» **DESCRIPTION OF THE TASK**
Transcribe verbatim the span of lines that opens with the line containing "[103,1301,133,1315] Use ->" and closes with the last line of the data below.

━━ DATA FOR REVIEW

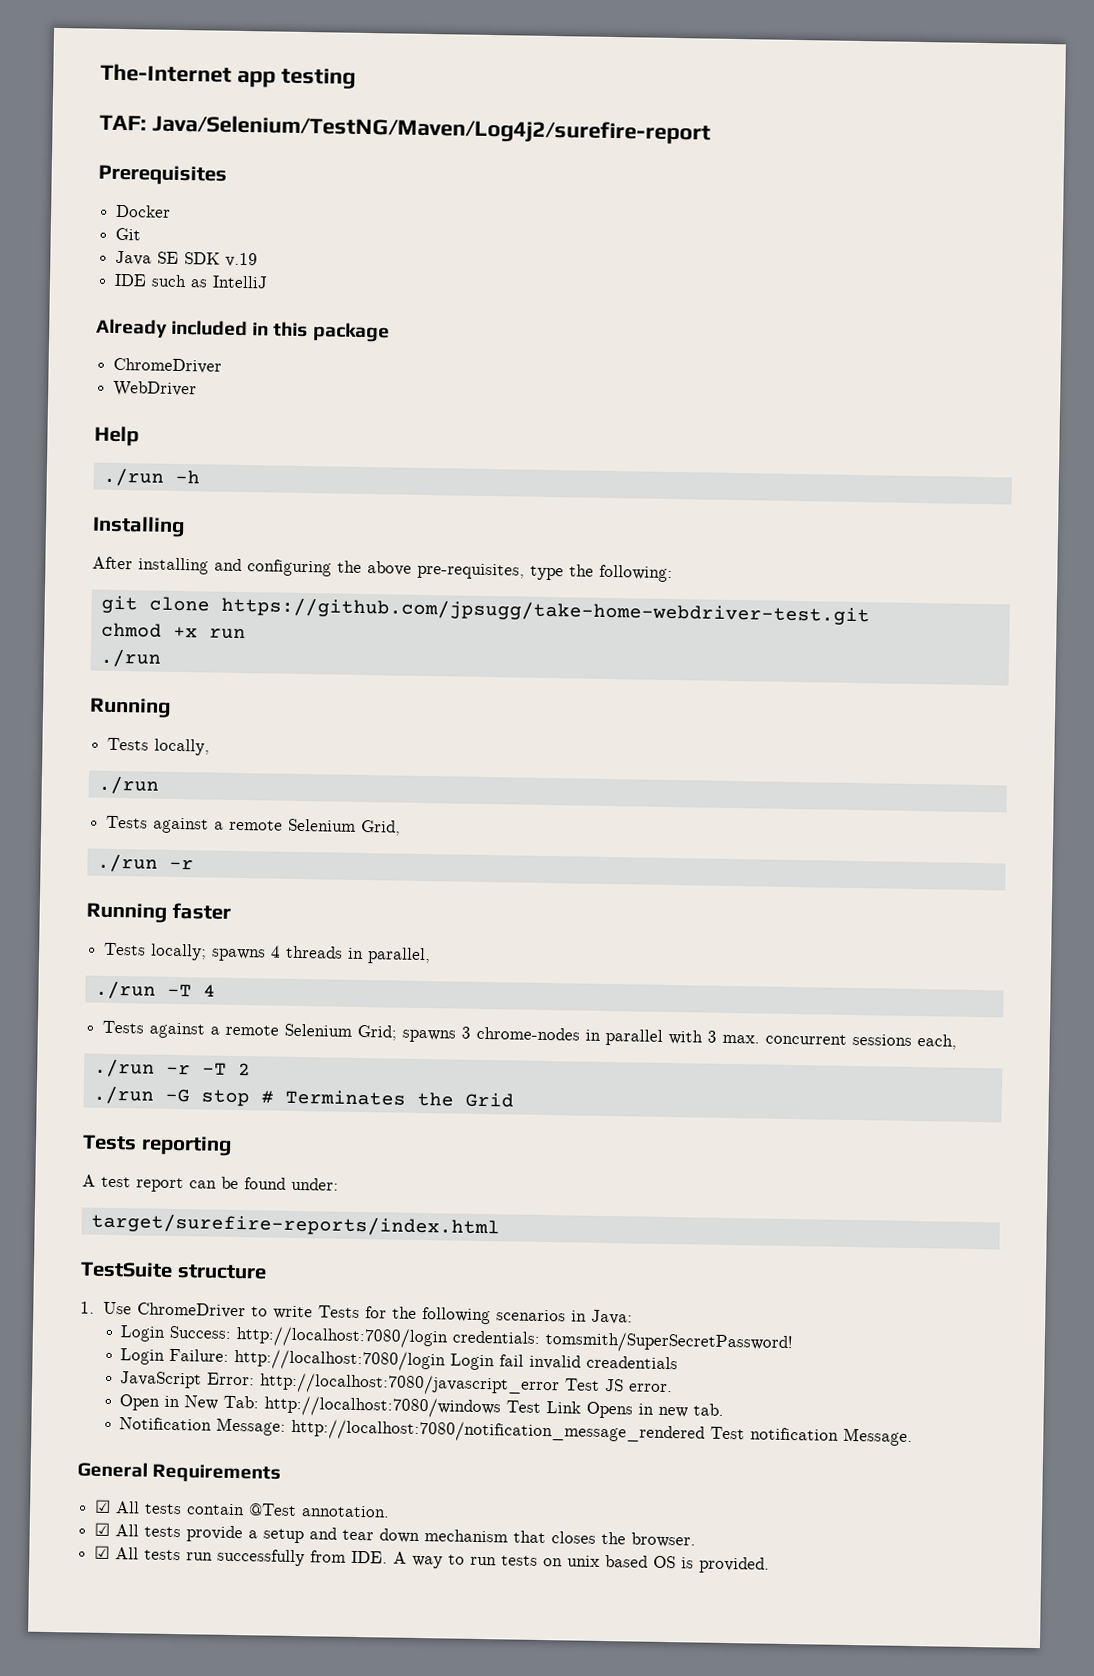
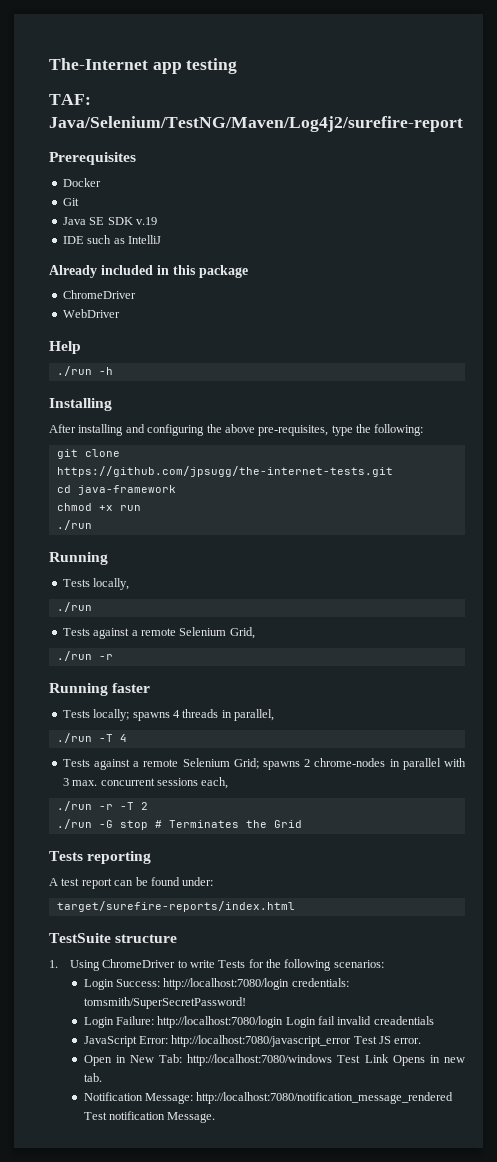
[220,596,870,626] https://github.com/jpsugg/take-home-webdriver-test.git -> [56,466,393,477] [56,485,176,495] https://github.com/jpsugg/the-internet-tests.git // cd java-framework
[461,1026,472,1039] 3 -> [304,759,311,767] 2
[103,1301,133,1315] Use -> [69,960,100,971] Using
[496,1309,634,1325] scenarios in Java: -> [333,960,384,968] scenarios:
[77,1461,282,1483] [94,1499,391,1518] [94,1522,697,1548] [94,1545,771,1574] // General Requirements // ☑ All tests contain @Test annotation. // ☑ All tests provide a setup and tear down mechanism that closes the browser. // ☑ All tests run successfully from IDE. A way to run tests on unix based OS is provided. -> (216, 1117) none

━━━━

» **TASK OUTPUT**
[103,1301,133,1315] Use -> [69,960,100,971] Using
[496,1309,634,1325] scenarios in Java: -> [333,960,384,968] scenarios:
[77,1461,282,1483] [94,1499,391,1518] [94,1522,697,1548] [94,1545,771,1574] // General Requirements // ☑ All tests contain @Test annotation. // ☑ All tests provide a setup and tear down mechanism that closes the browser. // ☑ All tests run successfully from IDE. A way to run tests on unix based OS is provided. -> (216, 1117) none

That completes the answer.